[DATA — start]

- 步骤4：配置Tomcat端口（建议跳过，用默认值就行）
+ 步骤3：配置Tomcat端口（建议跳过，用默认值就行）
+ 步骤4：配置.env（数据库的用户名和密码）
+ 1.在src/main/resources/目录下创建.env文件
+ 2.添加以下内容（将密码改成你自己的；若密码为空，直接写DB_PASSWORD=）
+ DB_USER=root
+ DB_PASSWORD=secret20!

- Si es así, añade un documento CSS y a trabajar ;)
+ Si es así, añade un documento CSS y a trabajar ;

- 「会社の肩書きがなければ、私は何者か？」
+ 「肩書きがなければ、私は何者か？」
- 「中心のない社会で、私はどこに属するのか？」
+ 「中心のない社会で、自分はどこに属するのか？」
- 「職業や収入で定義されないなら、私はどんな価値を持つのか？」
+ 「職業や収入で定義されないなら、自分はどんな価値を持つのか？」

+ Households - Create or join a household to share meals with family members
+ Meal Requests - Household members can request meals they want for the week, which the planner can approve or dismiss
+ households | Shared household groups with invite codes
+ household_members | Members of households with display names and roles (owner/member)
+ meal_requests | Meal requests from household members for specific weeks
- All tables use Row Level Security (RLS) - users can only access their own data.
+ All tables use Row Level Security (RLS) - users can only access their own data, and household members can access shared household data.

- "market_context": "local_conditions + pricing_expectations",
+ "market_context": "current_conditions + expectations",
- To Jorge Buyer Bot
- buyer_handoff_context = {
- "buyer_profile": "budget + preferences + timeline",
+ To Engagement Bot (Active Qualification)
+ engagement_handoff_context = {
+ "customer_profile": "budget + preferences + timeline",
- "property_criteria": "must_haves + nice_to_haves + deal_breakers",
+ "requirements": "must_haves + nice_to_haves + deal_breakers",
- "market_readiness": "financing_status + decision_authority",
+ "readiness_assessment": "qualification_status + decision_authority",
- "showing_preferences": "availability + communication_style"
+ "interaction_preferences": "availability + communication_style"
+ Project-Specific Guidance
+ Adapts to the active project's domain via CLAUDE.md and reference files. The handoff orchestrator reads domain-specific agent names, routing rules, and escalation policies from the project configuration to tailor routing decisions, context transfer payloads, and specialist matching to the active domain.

[DATA — finish]

-- TASK STATEMENT --
Set down the whole listing again, exactly as it was given.

-- OUTPUT OF THE EXERCISE --
- 步骤4：配置Tomcat端口（建议跳过，用默认值就行）
+ 步骤3：配置Tomcat端口（建议跳过，用默认值就行）
+ 步骤4：配置.env（数据库的用户名和密码）
+ 1.在src/main/resources/目录下创建.env文件
+ 2.添加以下内容（将密码改成你自己的；若密码为空，直接写DB_PASSWORD=）
+ DB_USER=root
+ DB_PASSWORD=secret20!

- Si es así, añade un documento CSS y a trabajar ;)
+ Si es así, añade un documento CSS y a trabajar ;

- 「会社の肩書きがなければ、私は何者か？」
+ 「肩書きがなければ、私は何者か？」
- 「中心のない社会で、私はどこに属するのか？」
+ 「中心のない社会で、自分はどこに属するのか？」
- 「職業や収入で定義されないなら、私はどんな価値を持つのか？」
+ 「職業や収入で定義されないなら、自分はどんな価値を持つのか？」

+ Households - Create or join a household to share meals with family members
+ Meal Requests - Household members can request meals they want for the week, which the planner can approve or dismiss
+ households | Shared household groups with invite codes
+ household_members | Members of households with display names and roles (owner/member)
+ meal_requests | Meal requests from household members for specific weeks
- All tables use Row Level Security (RLS) - users can only access their own data.
+ All tables use Row Level Security (RLS) - users can only access their own data, and household members can access shared household data.

- "market_context": "local_conditions + pricing_expectations",
+ "market_context": "current_conditions + expectations",
- To Jorge Buyer Bot
- buyer_handoff_context = {
- "buyer_profile": "budget + preferences + timeline",
+ To Engagement Bot (Active Qualification)
+ engagement_handoff_context = {
+ "customer_profile": "budget + preferences + timeline",
- "property_criteria": "must_haves + nice_to_haves + deal_breakers",
+ "requirements": "must_haves + nice_to_haves + deal_breakers",
- "market_readiness": "financing_status + decision_authority",
+ "readiness_assessment": "qualification_status + decision_authority",
- "showing_preferences": "availability + communication_style"
+ "interaction_preferences": "availability + communication_style"
+ Project-Specific Guidance
+ Adapts to the active project's domain via CLAUDE.md and reference files. The handoff orchestrator reads domain-specific agent names, routing rules, and escalation policies from the project configuration to tailor routing decisions, context transfer payloads, and specialist matching to the active domain.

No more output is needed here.